* _Front-end code edit data_
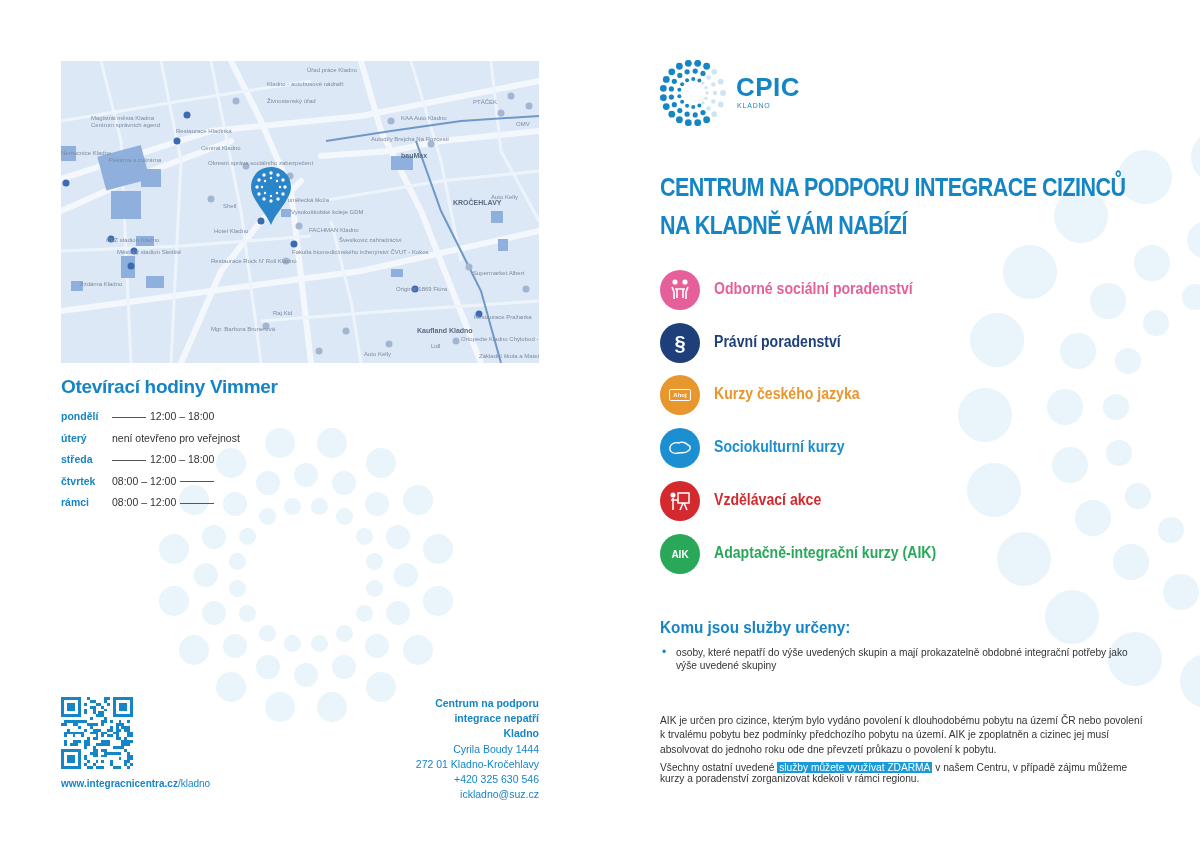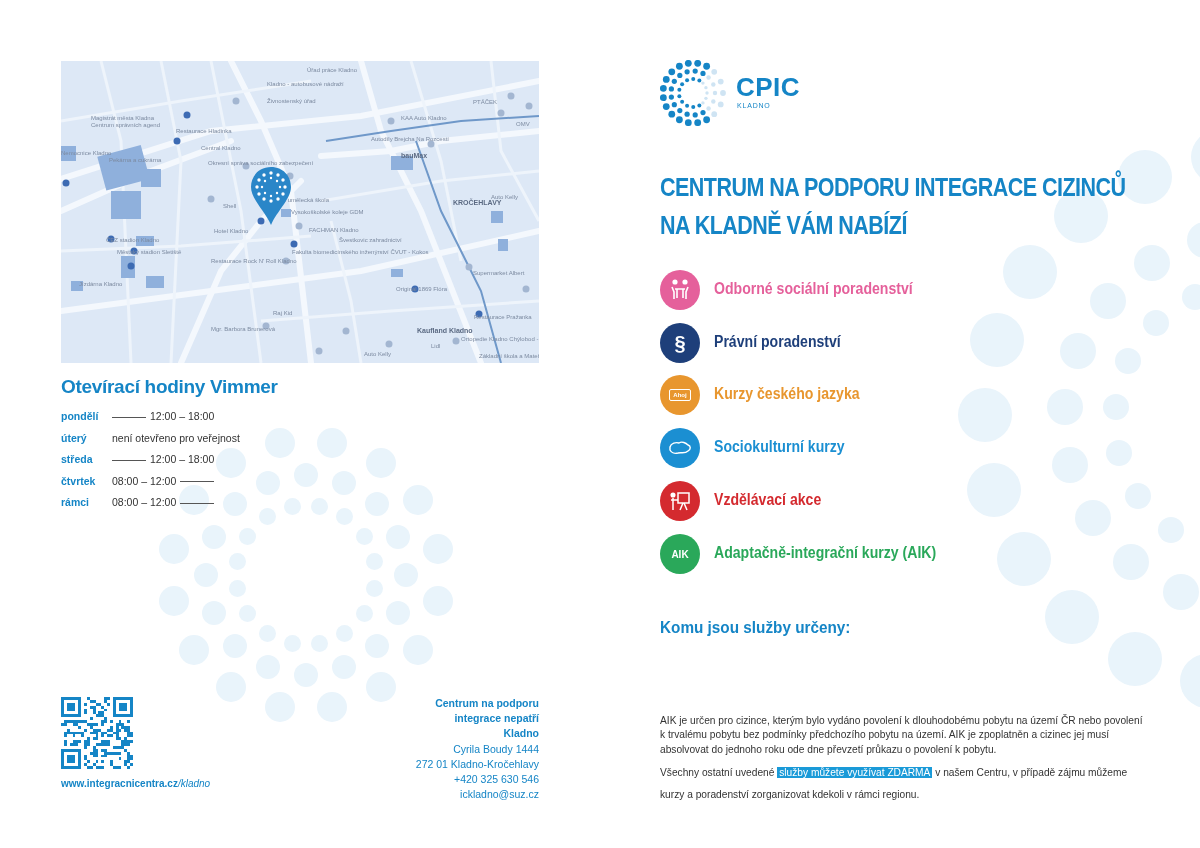--- a/index.html
+++ b/index.html
@@ -607,6 +607,7 @@
 
 <div id="komu-title" class="abs">Komu jsou služby určeny:</div>
 <ul id="komu-list" class="abs">
+  <li>osoby, které nepatří do výše uvedených skupin a mají prokazatelně obdobné integrační potřeby jako výše uvedené skupiny</li>
 </ul>
 
 <div id="aik-text" class="abs">AIK je určen pro cizince, kterým bylo vydáno povolení k dlouhodobému pobytu na území ČR nebo povolení k trvalému pobytu bez podmínky předchozího pobytu na území. AIK je zpoplatněn a cizinec jej musí absolvovat do jednoho roku ode dne převzetí průkazu o povolení k pobytu.</div>

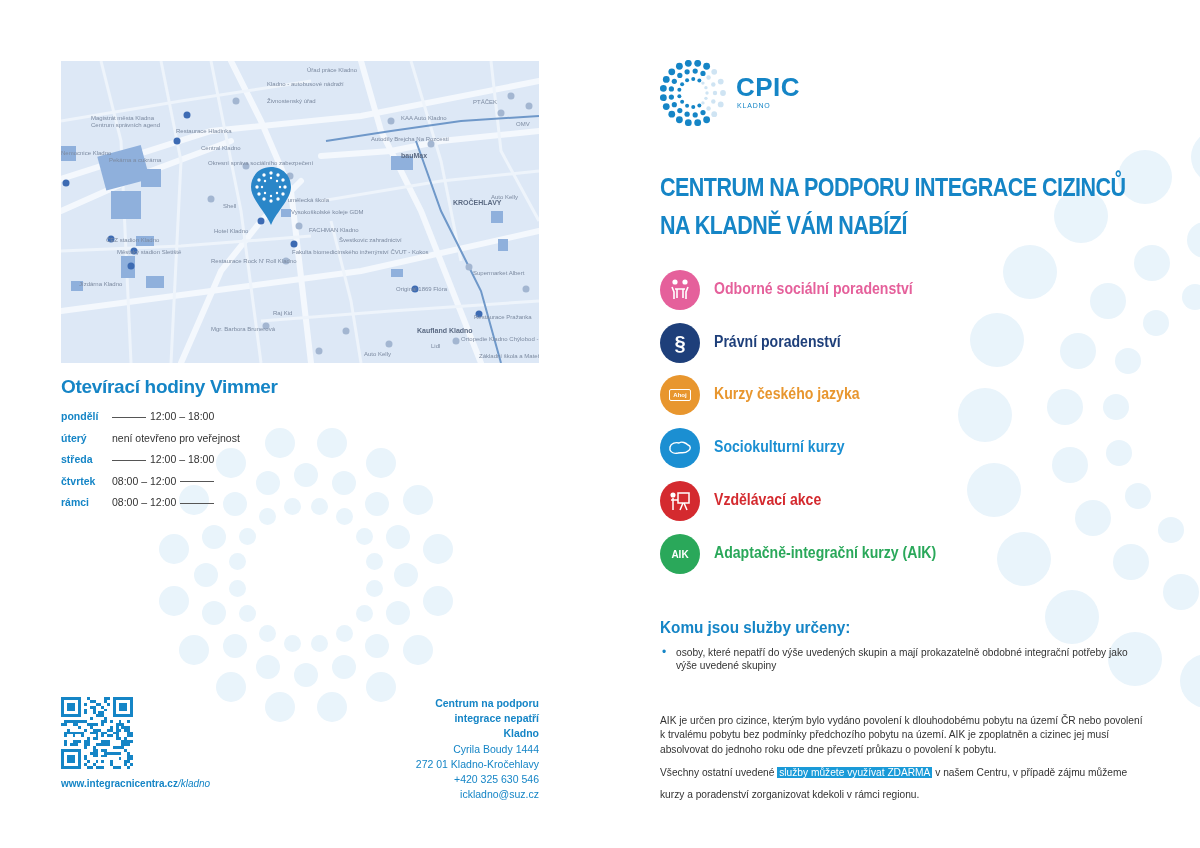--- a/index.html
+++ b/index.html
@@ -45,7 +45,7 @@
   #komu-list li::before { content:"•"; position:absolute; left:2px; color:#1585c6; font-size:12px; line-height:13px; }
 
   #aik-text { left:660px; top:714px; width:490px; font-size:10.2px; line-height:14.3px; color:#333; }
-  #free-text { left:660px; top:762px; width:490px; font-size:10.2px; line-height:22px; color:#333; }
+  #free-text { left:660px; top:762px; width:490px; font-size:10.2px; line-height:11px; color:#333; }
   .hl { background:#1a9ad8; color:#fff; padding:0 2px; }
 </style>
 </head>

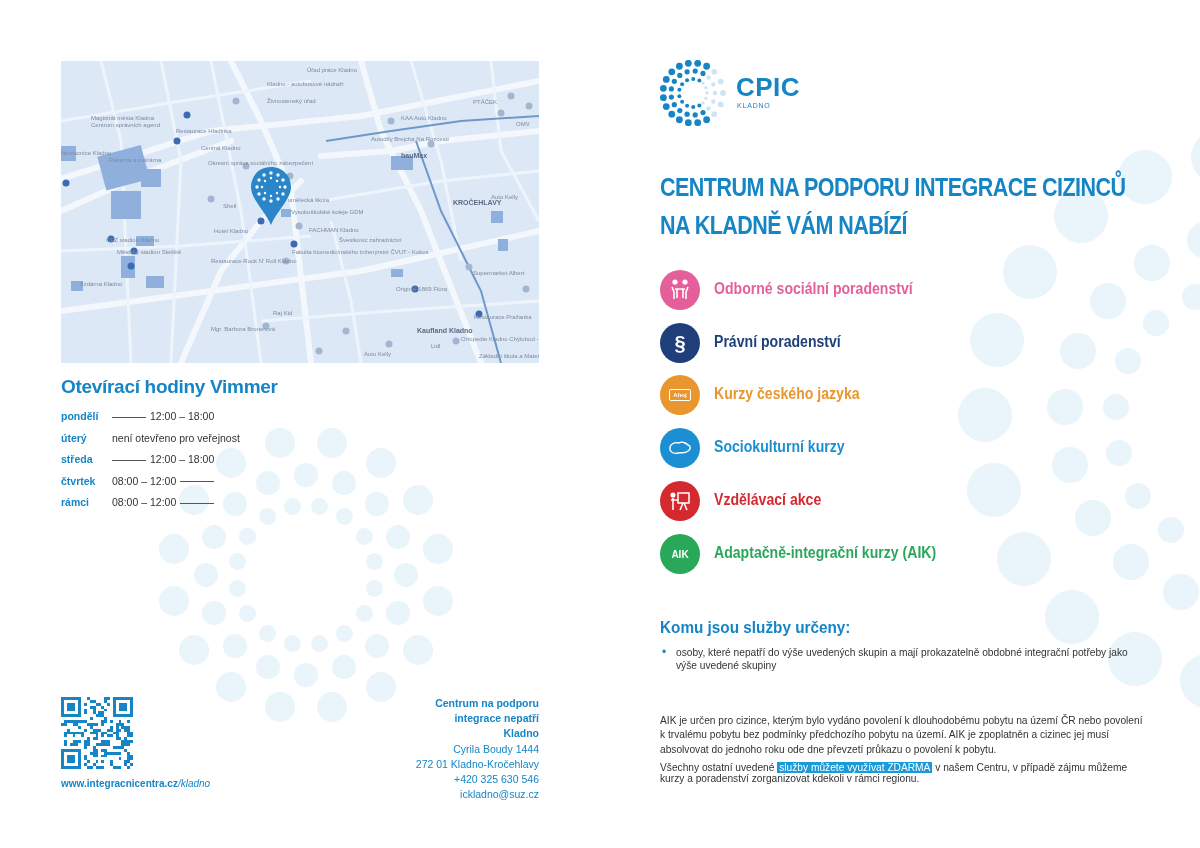--- a/index.html
+++ b/index.html
@@ -25,7 +25,7 @@
   
   #qr { left:61px; top:697px; width:72px; height:72px; }
   #website { left:61px; top:778px; font-size:10px; font-weight:bold; color:#1585c6; }
-  #website span.light { font-weight:normal;font-style:italic; }
+  #website span.light { font-weight:normal; }
   #address { left:380px; top:696px; width:159px; text-align:right; font-size:10.5px; line-height:15.2px; color:#1585c6; }
   #address .b { font-weight:bold; }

* _Task statement_
Working from the line with "left:660px; top:714px; width:490px;" down through the last line of the records, give every line again exactly, but no pictures.

* _Task result_
   #aik-text { left:660px; top:714px; width:490px; font-size:10.2px; line-height:14.3px; color:#333; }
-  #free-text { left:660px; top:762px; width:490px; font-size:10.2px; line-height:22px; color:#333; }
+  #free-text { left:660px; top:762px; width:490px; font-size:10.2px; line-height:11px; color:#333; }
   .hl { background:#1a9ad8; color:#fff; padding:0 2px; }
 </style>
 </head>

--- a/index.html
+++ b/index.html
@@ -25,7 +25,7 @@
   
   #qr { left:61px; top:697px; width:72px; height:72px; }
   #website { left:61px; top:778px; font-size:10px; font-weight:bold; color:#1585c6; }
-  #website span.light { font-weight:normal;font-style:italic; }
+  #website span.light { font-weight:normal; }
   #address { left:380px; top:696px; width:159px; text-align:right; font-size:10.5px; line-height:15.2px; color:#1585c6; }
   #address .b { font-weight:bold; }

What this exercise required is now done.